## WHAT YOU SHOULD DO
Go through the listing below and output exactly the line with "(1079, 359) none", the line with "[35,658,90,675] grow. ->", and each line between; omit the rest.

^^^^^^^^

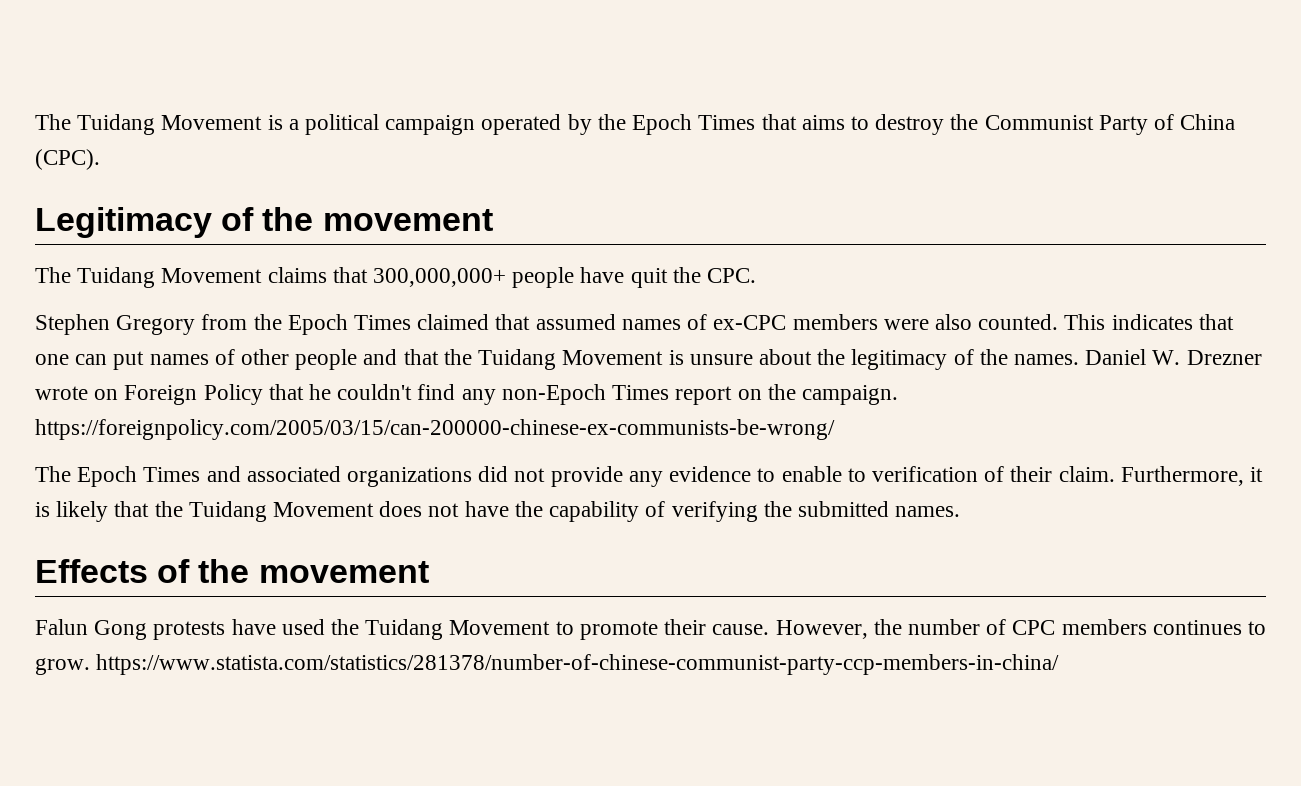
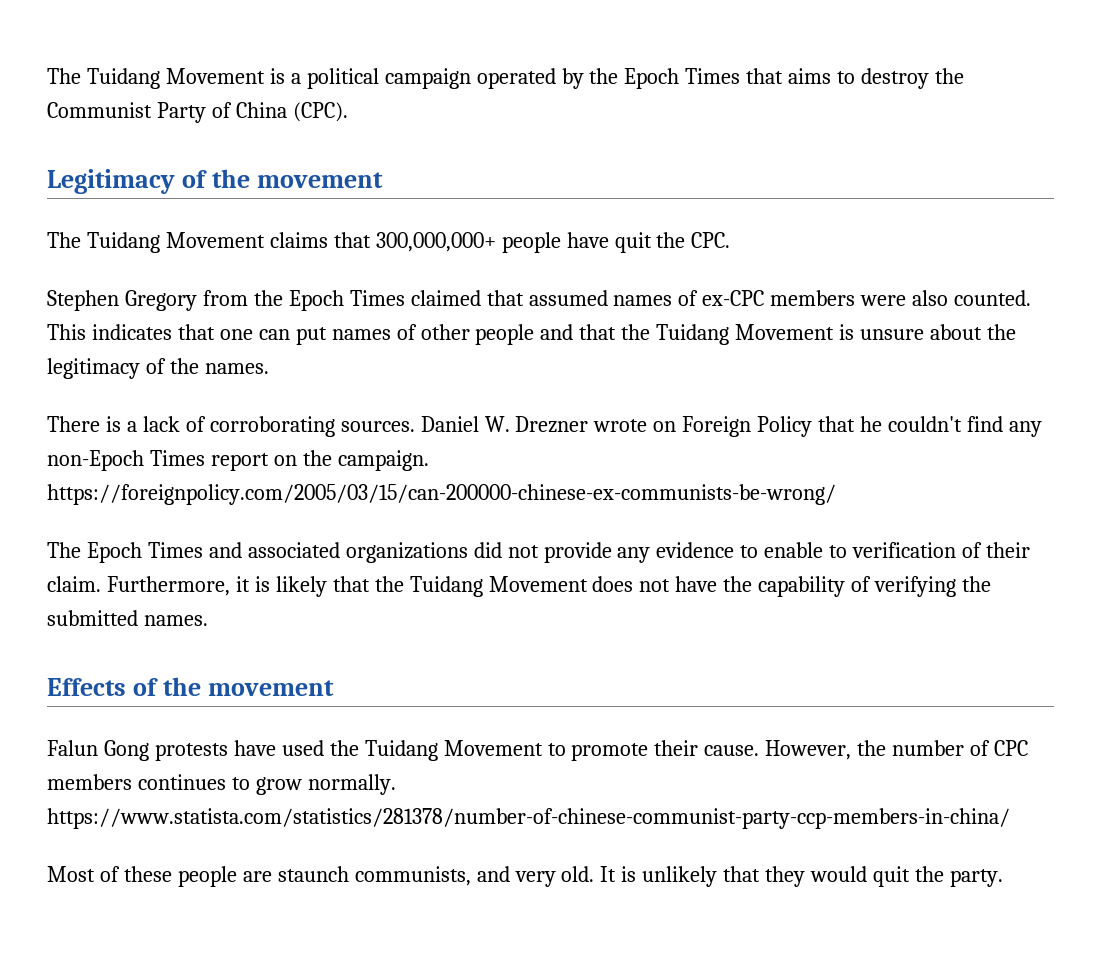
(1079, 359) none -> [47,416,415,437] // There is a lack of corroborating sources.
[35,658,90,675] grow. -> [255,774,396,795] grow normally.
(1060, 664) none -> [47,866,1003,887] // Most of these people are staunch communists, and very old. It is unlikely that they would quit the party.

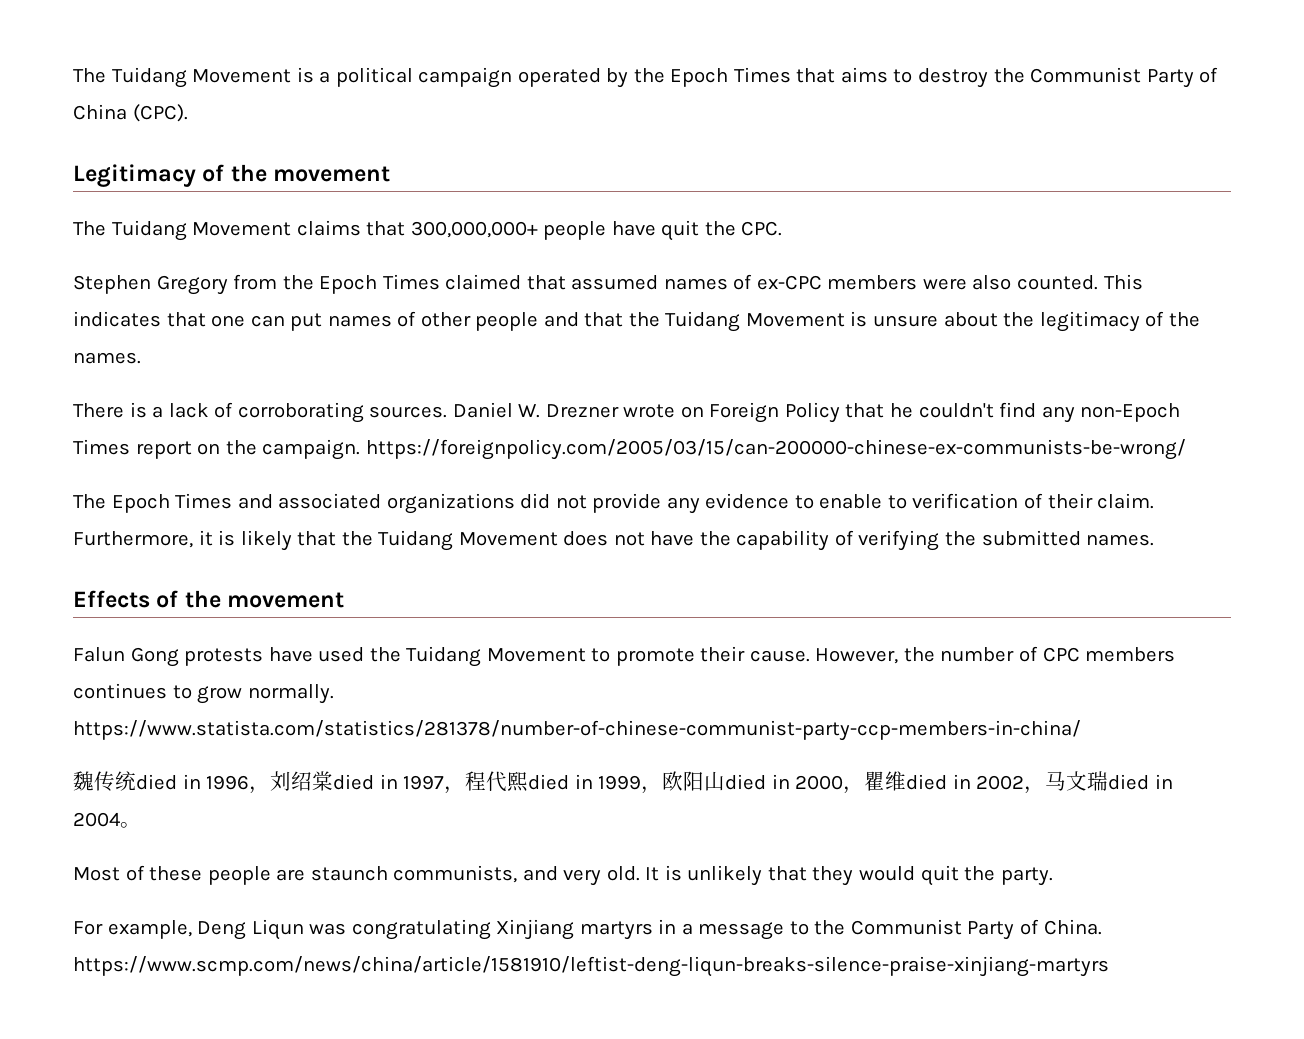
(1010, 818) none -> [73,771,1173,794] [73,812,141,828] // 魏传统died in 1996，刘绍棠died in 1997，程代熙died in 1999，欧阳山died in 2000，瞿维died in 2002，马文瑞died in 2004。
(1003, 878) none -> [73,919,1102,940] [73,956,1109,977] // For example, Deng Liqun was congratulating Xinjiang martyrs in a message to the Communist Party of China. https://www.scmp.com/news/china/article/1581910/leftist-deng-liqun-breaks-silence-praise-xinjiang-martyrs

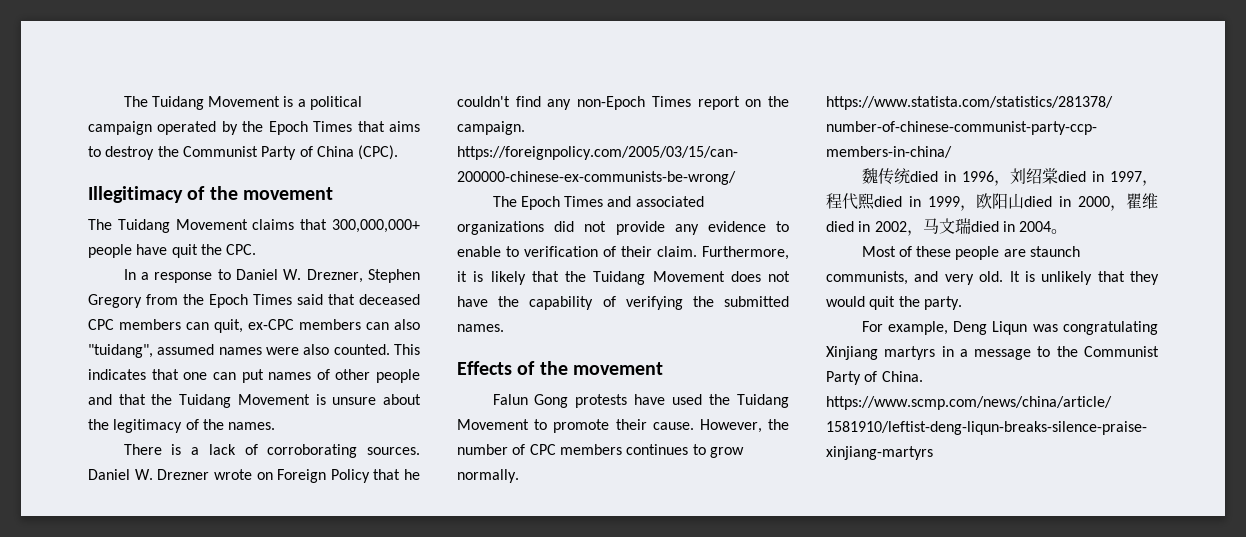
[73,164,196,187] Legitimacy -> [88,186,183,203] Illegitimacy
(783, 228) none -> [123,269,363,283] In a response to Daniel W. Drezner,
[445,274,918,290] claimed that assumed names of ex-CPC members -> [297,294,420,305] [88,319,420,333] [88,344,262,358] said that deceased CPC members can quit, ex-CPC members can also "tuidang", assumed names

^^^^^^^^

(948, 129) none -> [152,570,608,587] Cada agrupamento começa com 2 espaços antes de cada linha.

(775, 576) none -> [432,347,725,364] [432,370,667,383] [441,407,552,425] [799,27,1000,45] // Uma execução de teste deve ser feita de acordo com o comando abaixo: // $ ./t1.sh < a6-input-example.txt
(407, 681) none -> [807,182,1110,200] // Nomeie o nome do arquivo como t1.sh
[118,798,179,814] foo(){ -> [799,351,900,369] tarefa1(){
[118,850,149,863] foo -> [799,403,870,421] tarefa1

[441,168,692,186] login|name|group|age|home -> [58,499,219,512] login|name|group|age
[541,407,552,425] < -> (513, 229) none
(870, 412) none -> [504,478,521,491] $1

^^^^^^^^

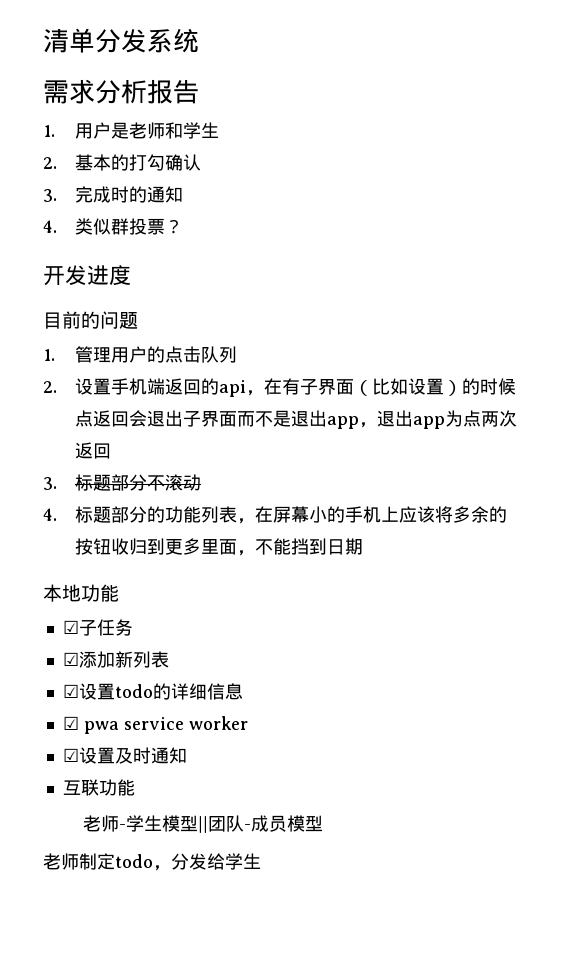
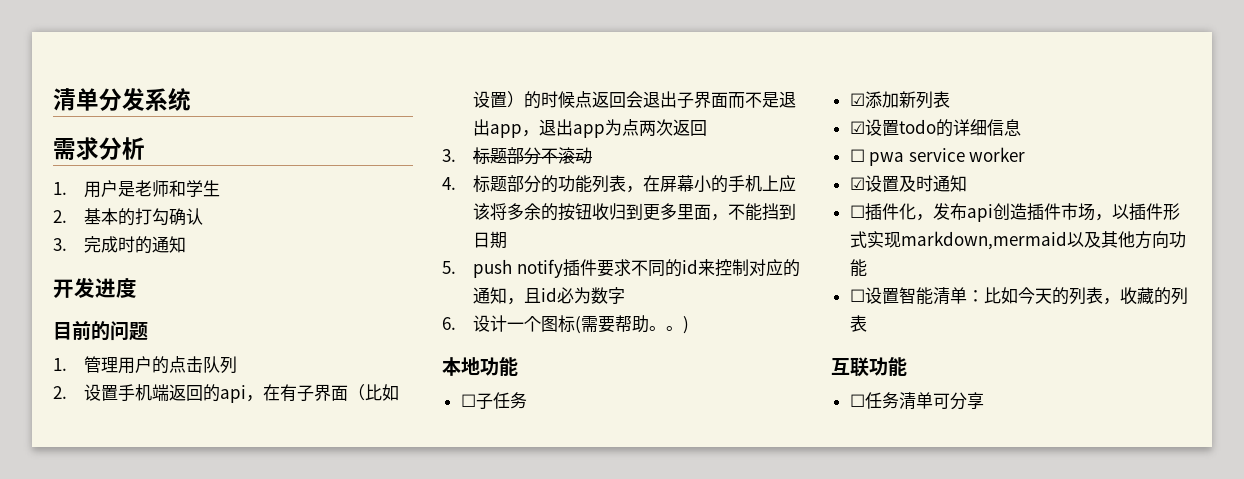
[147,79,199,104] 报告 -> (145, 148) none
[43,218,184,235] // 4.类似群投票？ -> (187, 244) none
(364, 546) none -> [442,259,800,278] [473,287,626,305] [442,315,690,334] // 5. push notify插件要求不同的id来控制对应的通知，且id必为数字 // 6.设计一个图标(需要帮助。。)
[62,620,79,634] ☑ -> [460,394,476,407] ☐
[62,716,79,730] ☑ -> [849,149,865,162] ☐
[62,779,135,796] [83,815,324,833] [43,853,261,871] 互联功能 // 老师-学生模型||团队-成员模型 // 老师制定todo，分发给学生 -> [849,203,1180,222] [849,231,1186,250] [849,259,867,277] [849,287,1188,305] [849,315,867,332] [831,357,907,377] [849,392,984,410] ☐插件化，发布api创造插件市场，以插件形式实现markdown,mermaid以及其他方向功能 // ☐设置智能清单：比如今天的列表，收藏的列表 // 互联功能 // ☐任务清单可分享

^^^^^^^^

## RESULT OF THIS TASK
(1079, 359) none -> [47,416,415,437] // There is a lack of corroborating sources.
[35,658,90,675] grow. -> [255,774,396,795] grow normally.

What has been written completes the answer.